或者这只是生物学家曾经的想法。在罗伯特·特里弗斯注意到分娩后母亲和婴儿在日常生活中(或者在诸如断奶时间节点这类的事情中)存在多少矛盾以后,大卫·海格(David Haig)将这种思考又带回到子宫当中。他说,我们可以考虑一下母亲和胎儿相互间并不一致的那些方式。母亲希望自己能活下去,再要一个孩子,而胎儿则想要母亲把绝大部分的精力都放在自己身上。母亲只分享给胎儿一半的基因,胎儿的基因也只有一半来自母亲;如果他俩当中必须得牺牲一个另一个才能活下去,那么母亲和胎儿都想成为幸存者。[2]
1993年底的时候海格发表了令人震惊的证据,推翻了传统的柔情蜜意的观点。他发现,在各个方面,胎儿和供养它的胎盘之间相互作用的方式都更像微妙的体内寄生物,而不像是(母亲的)朋友,它们总是设法将自己的各种利益置于母亲的利益之上。胎儿的细胞入侵血管,将母亲的供血系统导向胎盘;它们嵌入胎盘壁中,将里面的肌肉细胞杀死,这样就可以将母亲对那部分血管的控制能力消除;经常让怀孕过程变得错综复杂的高血压和先兆子痫大部分都是由胎儿引起的,胎儿力图利用荷尔蒙来改变母亲的血液流向,减少血液流向其他器官以专门供应自己。
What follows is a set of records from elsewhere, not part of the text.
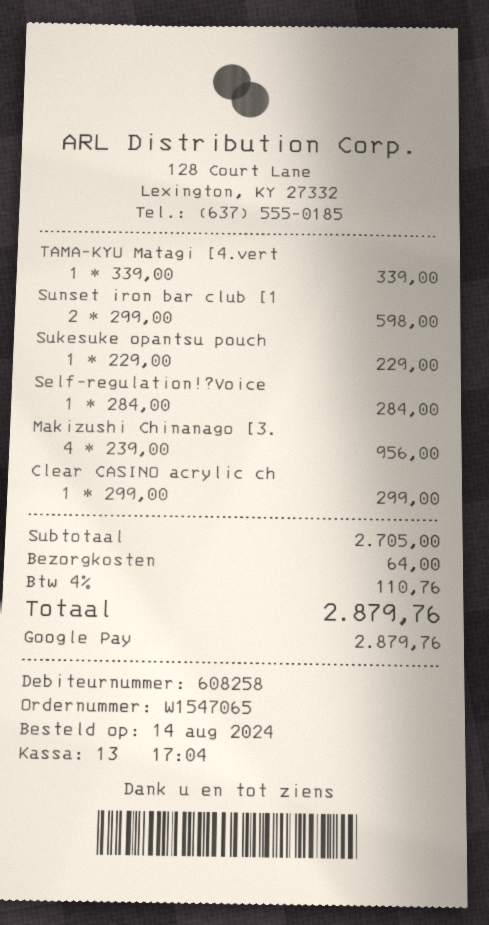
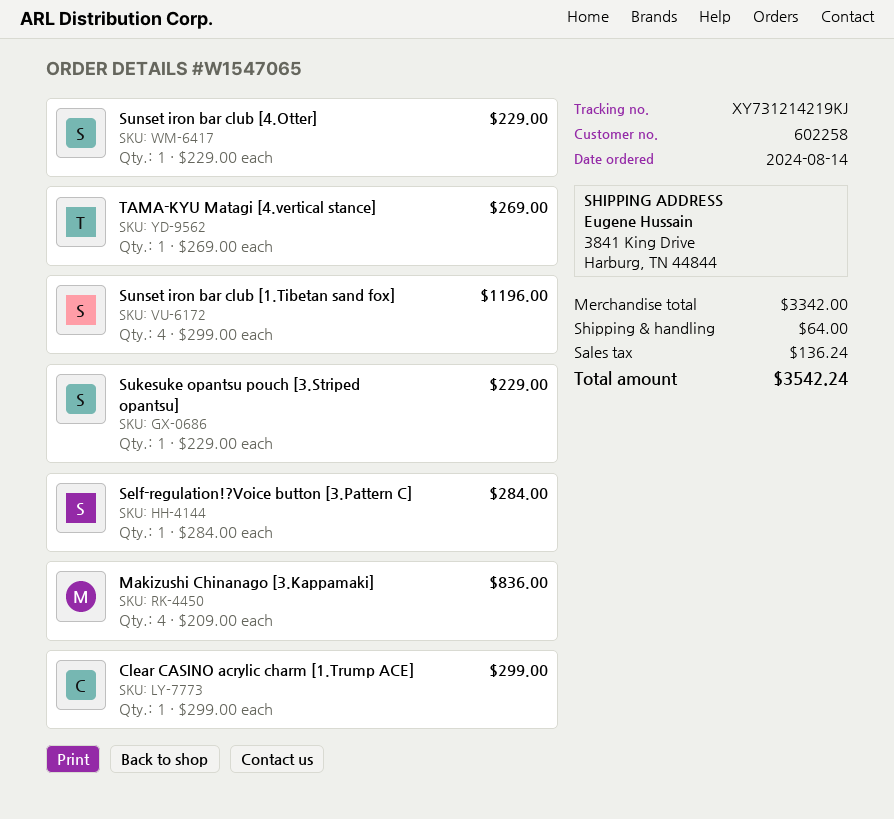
customer number: 608258 -> 602258
TAMA-KYU Matagi [4.vert: 1 x 339.00 = 339.00 -> 1 x 269.00 = 269.00
Sunset iron bar club [1: 2 x 299.00 = 598.00 -> 4 x 299.00 = 1196.00
Makizushi Chinanago [3.: 4 x 239.00 = 956.00 -> 4 x 209.00 = 836.00
Sunset iron bar club [4.Otter]: none -> 1 x 229.00 = 229.00
subtotal: 2705.00 -> 3342.00
tax: 110.76 -> 136.24
total: 2879.76 -> 3542.24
同样的争夺战还发生在血糖供应上。在怀孕的最后三个月,母亲的血糖量相对比较稳定,但是她每天分泌的胰岛素会越来越多——胰岛素是一种荷尔蒙,通常用来抑制血糖水平。这种矛盾现象产生的原因其实很简单:胎盘在胎儿的控制下,向母亲的血液中注入越来越多的一种叫作胎盘催乳素(HPL)的荷尔蒙,它直接阻断了胰岛素产生的效果。在正常怀孕妊娠周期内,相对而言,孕妇体内会分泌大量的胰岛素,尽管在少数几个例子中,即使一点胎盘催乳素也没产生,母亲和胎儿也都没受到什么实质性的影响。所以母亲也好,胎盘也好,两者都在大量生产越来越多作用相反的荷尔蒙,因此二者的作用相互抵消,那么到底发生了什么呢?
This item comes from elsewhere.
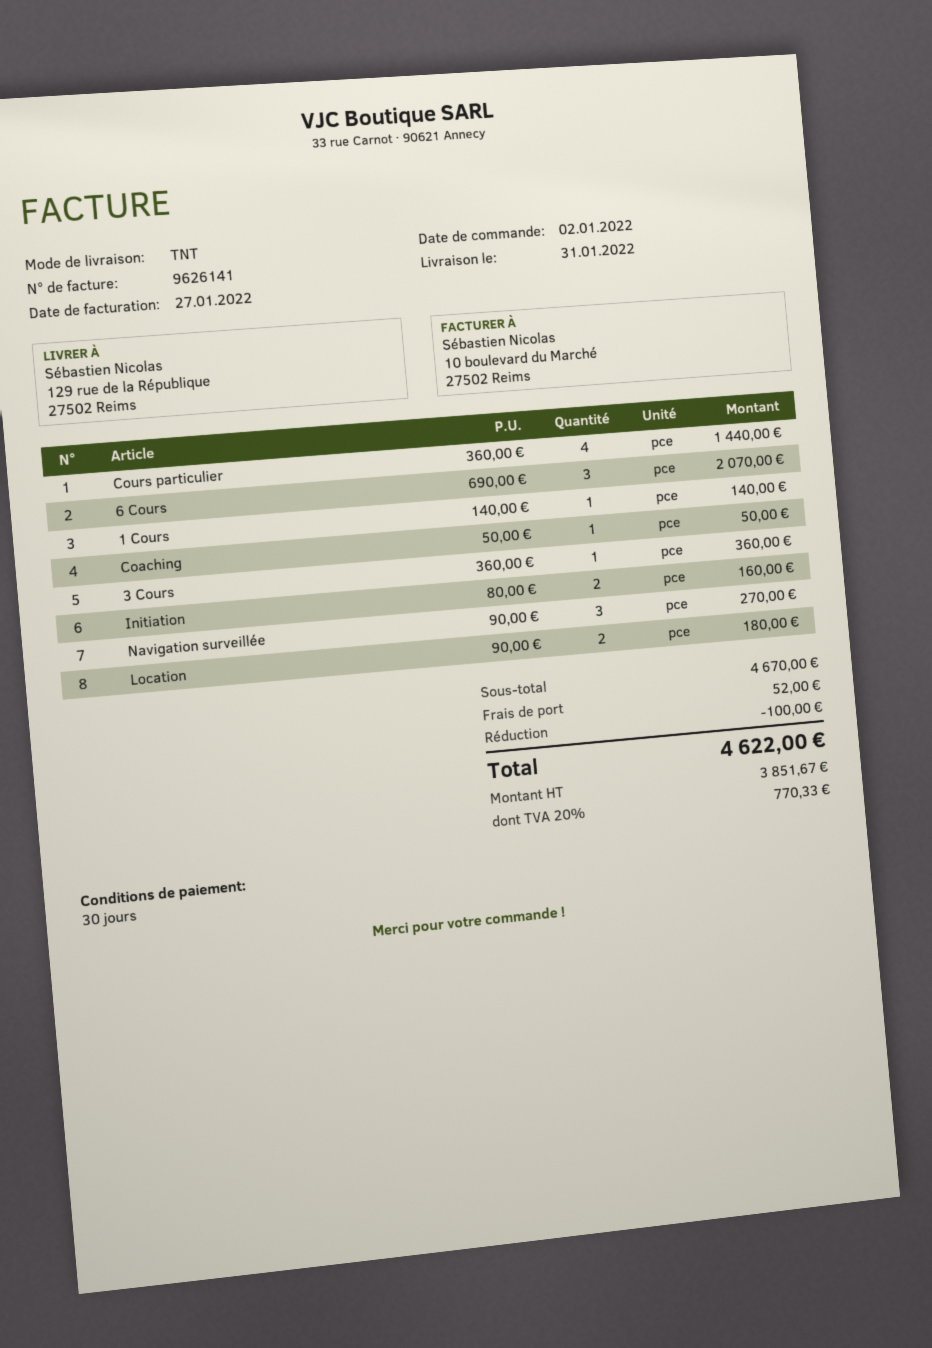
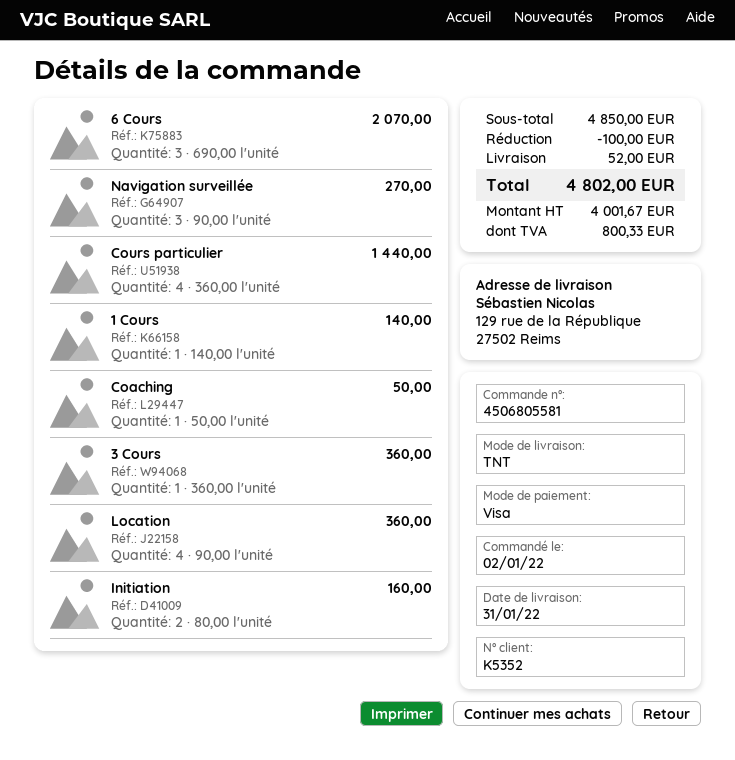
Location: 2 x 90.00 = 180.00 -> 4 x 90.00 = 360.00
subtotal: 4670.00 -> 4850.00
net: 3851.67 -> 4001.67
tax: 770.33 -> 800.33
total: 4622.00 -> 4802.00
在海格看来,这是一场拉锯战,一方是贪婪的胎盘,极力要在母亲的血液里增加血糖含量以满足自己的需求;另一方是节约的母亲,设法确保胎盘不要将她那宝贵的血糖摄入过多。对有些女性而言,这场短暂而又胶着的战争带来的结果是引发了妊娠期糖尿病——胎盘在这场战争中全面赢得了胜利。此外,胎盘产生的胎盘催乳素这种荷尔蒙由一种胎儿单独从父亲那里遗传的基因所控制,好像胎盘是父亲派出的寄生物,寄生在母亲的体内。现在子宫里的和谐还有可能吗?
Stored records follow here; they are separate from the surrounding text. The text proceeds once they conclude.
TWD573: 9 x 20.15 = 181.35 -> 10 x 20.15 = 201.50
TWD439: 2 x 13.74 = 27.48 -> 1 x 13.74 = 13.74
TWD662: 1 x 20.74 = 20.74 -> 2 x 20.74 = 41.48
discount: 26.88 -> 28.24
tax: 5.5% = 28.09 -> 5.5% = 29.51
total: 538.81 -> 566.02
海格的重点并不是设法说明所有的怀孕都是一场敌我双方艰苦卓绝的拉锯战;母亲和胎儿在育儿方面基本上还是齐心合力的。作为一个个体,母亲含辛茹苦抚养并保护婴儿,她的无私行为还是令人惊讶。但是,母亲和孩子之间不但有共同的基因利益,同时还有各自的基因野心。母亲的基因的所作所为,不论是对胎盘呵护有加,还是与之锱铢必较,好像都是完全受私利的驱使,只是她的无私行为掩盖了这一事实。即使是在子宫这样一个充满爱和互助的圣堂,我们还是发现了自私的冷酷主张。[3]
[1] Sen.A.K.1977.Rational Fools:a critique of the behavioral foundations of economic theory.Philosophy and Public Affairs 6:317-44.See Hirshleifer,J.1985.The expanding domain of economics.American Economic Review 75:53-68.
[2] 注意,黑格关于怀孕的矛盾的思想并不是指母亲或后代有任何有意识的斗争决定,它只是暗示了一种进化的生理机制,是通过自然选择而设计来取得这些效果的。
[3] Haig,D.1993.Genetic conflicts in human pregnancy.Quarterly Review of Biology 68:495-531,对黑格的访谈。